• RECORDS SUPPLIED:

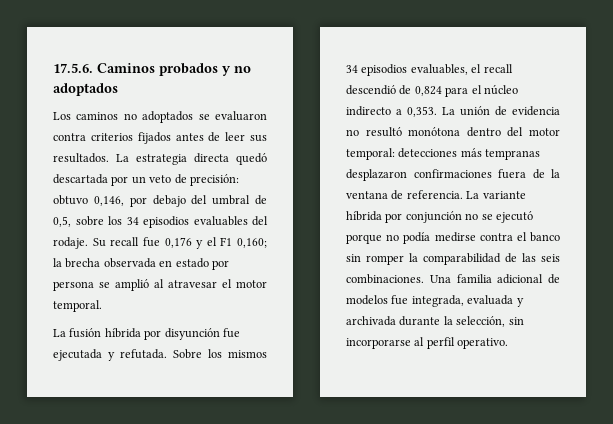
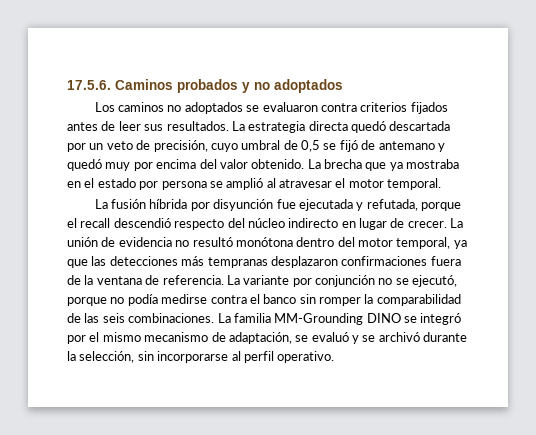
- La estrategia directa quedó descartada por un veto de precisión: obtuvo 0,146, por debajo del umbral de 0,5, sobre los 34 episodios evaluables del rodaje. Su recall fue 0,176 y el F1 0,160; la brecha observada en estado por persona se amplió al atravesar el motor temporal.
+ La estrategia directa quedó descartada por un veto de precisión, cuyo umbral de 0,5 se fijó de antemano y quedó muy por encima del valor obtenido. La brecha que ya mostraba en el estado por persona se amplió al atravesar el motor temporal.
- La fusión híbrida por disyunción fue ejecutada y refutada. Sobre los mismos 34 episodios evaluables, el recall descendió de 0,824 para el núcleo indirecto a 0,353.
+ La fusión híbrida por disyunción fue ejecutada y refutada, porque el recall descendió respecto del núcleo indirecto en lugar de crecer.
- La unión de evidencia no resultó monótona dentro del motor temporal: detecciones más tempranas desplazaron confirmaciones fuera de la ventana de referencia.
+ La unión de evidencia no resultó monótona dentro del motor temporal, ya que las detecciones más tempranas desplazaron confirmaciones fuera de la ventana de referencia.
- La variante híbrida por conjunción no se ejecutó porque no podía medirse contra el banco sin romper la comparabilidad de las seis combinaciones.
+ La variante por conjunción no se ejecutó, porque no podía medirse contra el banco sin romper la comparabilidad de las seis combinaciones.
- Una familia adicional de modelos fue integrada, evaluada y archivada durante la selección, sin incorporarse al perfil operativo.
+ La familia MM-Grounding DINO se integró por el mismo mecanismo de adaptación, se evaluó y se archivó durante la selección, sin incorporarse al perfil operativo.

• ASSIGNED TASK:
Line by line, write out the data above exactly, without the pictures.

• SOLVED PROBLEM:
- La estrategia directa quedó descartada por un veto de precisión: obtuvo 0,146, por debajo del umbral de 0,5, sobre los 34 episodios evaluables del rodaje. Su recall fue 0,176 y el F1 0,160; la brecha observada en estado por persona se amplió al atravesar el motor temporal.
+ La estrategia directa quedó descartada por un veto de precisión, cuyo umbral de 0,5 se fijó de antemano y quedó muy por encima del valor obtenido. La brecha que ya mostraba en el estado por persona se amplió al atravesar el motor temporal.
- La fusión híbrida por disyunción fue ejecutada y refutada. Sobre los mismos 34 episodios evaluables, el recall descendió de 0,824 para el núcleo indirecto a 0,353.
+ La fusión híbrida por disyunción fue ejecutada y refutada, porque el recall descendió respecto del núcleo indirecto en lugar de crecer.
- La unión de evidencia no resultó monótona dentro del motor temporal: detecciones más tempranas desplazaron confirmaciones fuera de la ventana de referencia.
+ La unión de evidencia no resultó monótona dentro del motor temporal, ya que las detecciones más tempranas desplazaron confirmaciones fuera de la ventana de referencia.
- La variante híbrida por conjunción no se ejecutó porque no podía medirse contra el banco sin romper la comparabilidad de las seis combinaciones.
+ La variante por conjunción no se ejecutó, porque no podía medirse contra el banco sin romper la comparabilidad de las seis combinaciones.
- Una familia adicional de modelos fue integrada, evaluada y archivada durante la selección, sin incorporarse al perfil operativo.
+ La familia MM-Grounding DINO se integró por el mismo mecanismo de adaptación, se evaluó y se archivó durante la selección, sin incorporarse al perfil operativo.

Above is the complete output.